A investigação é decorrência de uma denúncia anônima sobre um eventual superfaturamento na compra, no valor de R$ 410 mil. Foi então instaurado o inquérito civil e, elaborada a perícia pelo Centro de Apoio Operacional à Execução, comparando-se o valor constante no contrato celebrado entre as partes e analisando os preços obtidos a partir de expedição de ofícios a empresas aleatórias, concluiu-se que o valor solicitado pelo requerido pela empresa vencedora da licitação é 207% superior ao contratado inicialmente.

A denúncia foi feita logo após a confirmação da compra. No inquérito civil da Promotoria, foi concluído que houve um sobrepreço, causando um prejuízo de aproximadamente R$ 300 mil aos cofres públicos.

Segundo relatório do Ministério Público de Estado de São Paulo (MP-SP), quando comparada a importância contratada pelas partes com o valor oferecido pela BEC (Bolsa Eletrônica de Compras), da Secretaria da Fazenda, do Governo do Estado de São Paulo, a diferença é ainda maior, sendo fixada em percentual que varia de 271% a 560%.

Em nota, o ex-prefeito Henrique Martin informou que ainda não foi notificado e que não há qualquer conduta ilícita durante o mandato. Ele afirma que houve uma pesquisa de preço para a realização do pregão e que todos os meios de defesa serão apresentados.

Contas rejeitadas

Nesta semana, em sessão que aconteceu na quarta-feira (22), o Legislativo rejeitou por unanimidade as contas do exercício de 2019, do mesmo Henrique Martin. A decisão seguiu a recomendação do Ministério Público de Contas, que indicou pela rejeição e citou 'maquiagem' nas contas do Executivo. O MP também cita que o procedimento da Prefeitura de Cabreúva fundamentou-se em dispositivos inconstitucionais.
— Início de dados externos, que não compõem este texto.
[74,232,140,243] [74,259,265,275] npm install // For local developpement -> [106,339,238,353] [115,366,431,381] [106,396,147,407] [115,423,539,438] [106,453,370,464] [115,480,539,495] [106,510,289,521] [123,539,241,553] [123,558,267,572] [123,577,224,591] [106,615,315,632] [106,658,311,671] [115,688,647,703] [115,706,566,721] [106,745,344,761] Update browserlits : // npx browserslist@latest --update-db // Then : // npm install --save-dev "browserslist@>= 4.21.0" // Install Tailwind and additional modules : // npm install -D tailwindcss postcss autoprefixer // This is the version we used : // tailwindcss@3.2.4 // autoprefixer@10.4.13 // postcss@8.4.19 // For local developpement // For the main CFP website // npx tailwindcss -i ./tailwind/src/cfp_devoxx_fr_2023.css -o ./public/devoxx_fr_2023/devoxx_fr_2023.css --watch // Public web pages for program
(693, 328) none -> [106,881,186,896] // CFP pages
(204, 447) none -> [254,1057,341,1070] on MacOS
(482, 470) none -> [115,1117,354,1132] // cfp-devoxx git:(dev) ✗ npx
O texto cita irregularidades em incentivos fiscais e financeiros para empreendimentos instalados no município, entre elas a chegada de empresas como a Avon Cosméticos, com isenção de IPTU e ressarcimento de despesas em aquisições de terreno e serviços de terraplanagem, que geraram prejuízos aos cofres da Prefeitura.

O valor ultrapassa os R$ 93 milhões em acordos com as empresas envolvidas, em contas a pagar ou confissão de dívidas, sem o aval do Legislativo para a assinatura dos contratos. Também foram apontadas irregularidades no parcelamento dos valores negociados.

Segundo a decisão, as empresas envolvidas não serão punidas ou responsabilizadas pelas irregularidades nos contratos, uma vez que a culpa é de exclusividade do poder público municipal.

Na época, Henrique disse que as denúncias são fruto de perseguição política e que vai recorrer de todas as decisões.

Em 23 de junho deste ano, a Câmara de Cabreúva já havia rejeitado, por unanimidade, as contas da Prefeitura de Cabreúva em relação ao exercício de 2018, na gestão do então prefeito Henrique Martin (à época PDT), também por irregularidades em contratos com empresas da cidade que possuem isenção tributária.

Bloqueio anterior

Henrique também já havia sofrido outro bloqueio de bens em processo judicial, no valor de R$ 578 mil, por desvio em pagamento de gratificação a funcionários. Todos esses processos podem torná-lo, no futuro, inelegível.